EXERCISE — Count every line in the entries that follow where the word "柴河街平安社区" appears, then state only the total.

Structured diff data:
☆ ☆ ☆ ☆ ☆

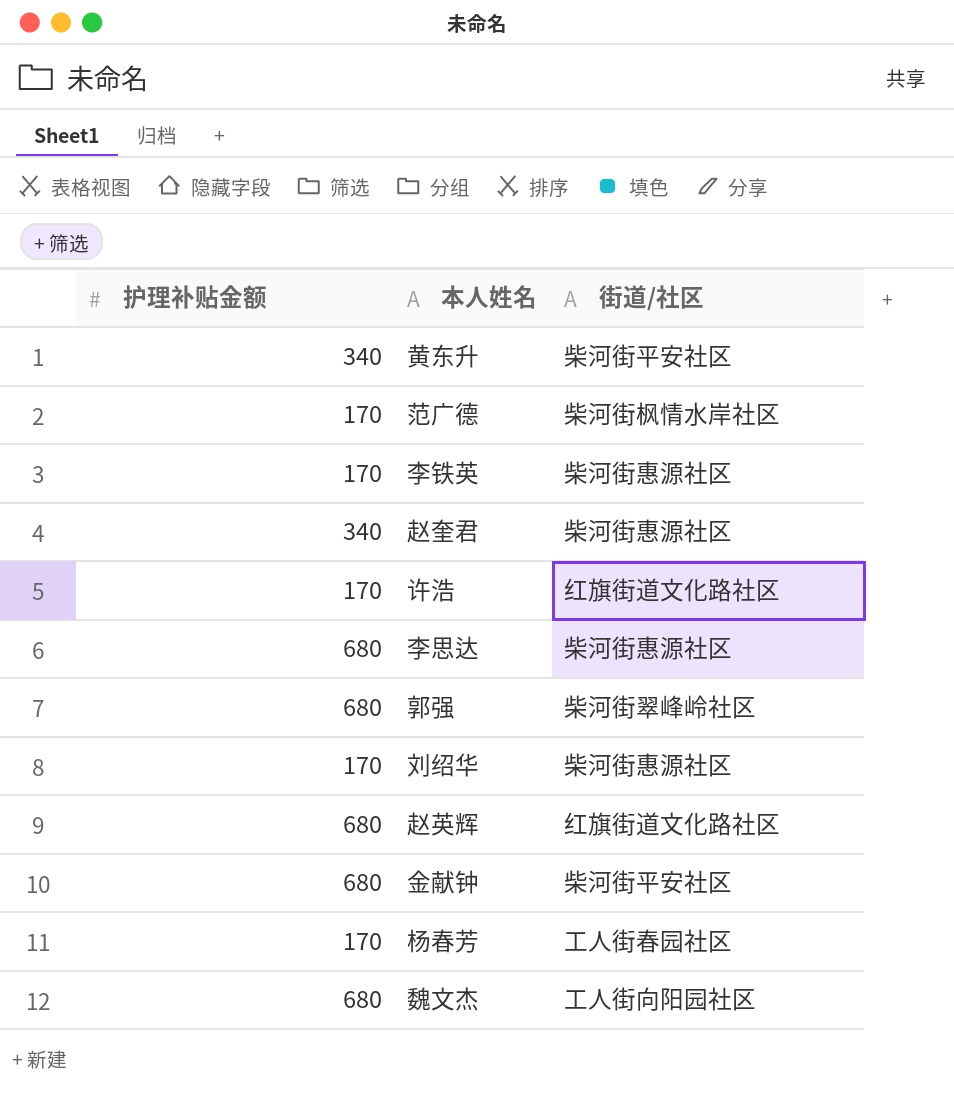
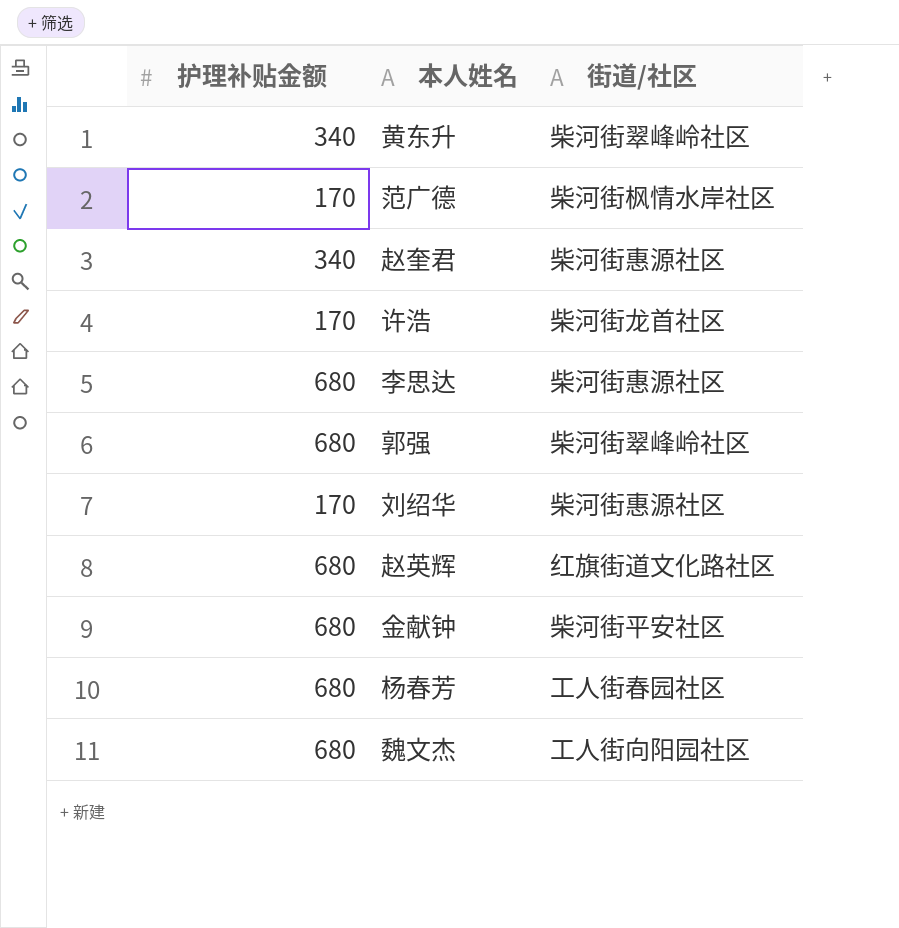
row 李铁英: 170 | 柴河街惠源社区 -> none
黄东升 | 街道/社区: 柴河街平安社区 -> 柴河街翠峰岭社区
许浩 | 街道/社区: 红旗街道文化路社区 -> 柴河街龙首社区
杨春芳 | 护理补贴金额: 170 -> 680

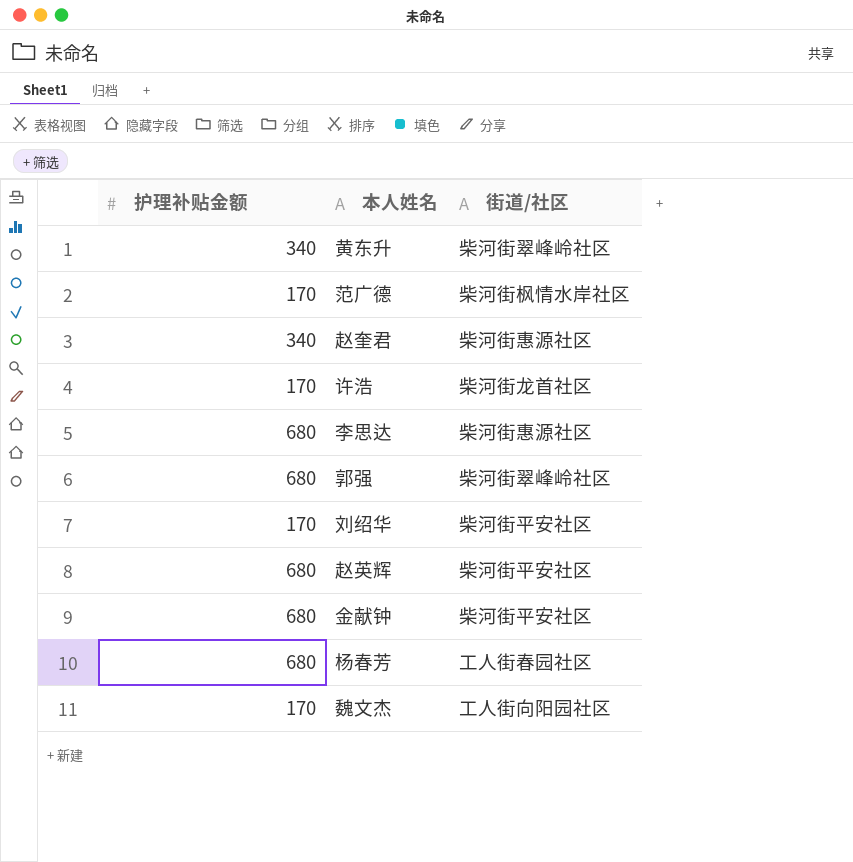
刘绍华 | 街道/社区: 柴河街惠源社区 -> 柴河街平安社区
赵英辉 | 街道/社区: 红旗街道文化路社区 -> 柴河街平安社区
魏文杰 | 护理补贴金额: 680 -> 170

☆ ☆ ☆ ☆ ☆

COMPLETED TASK — 3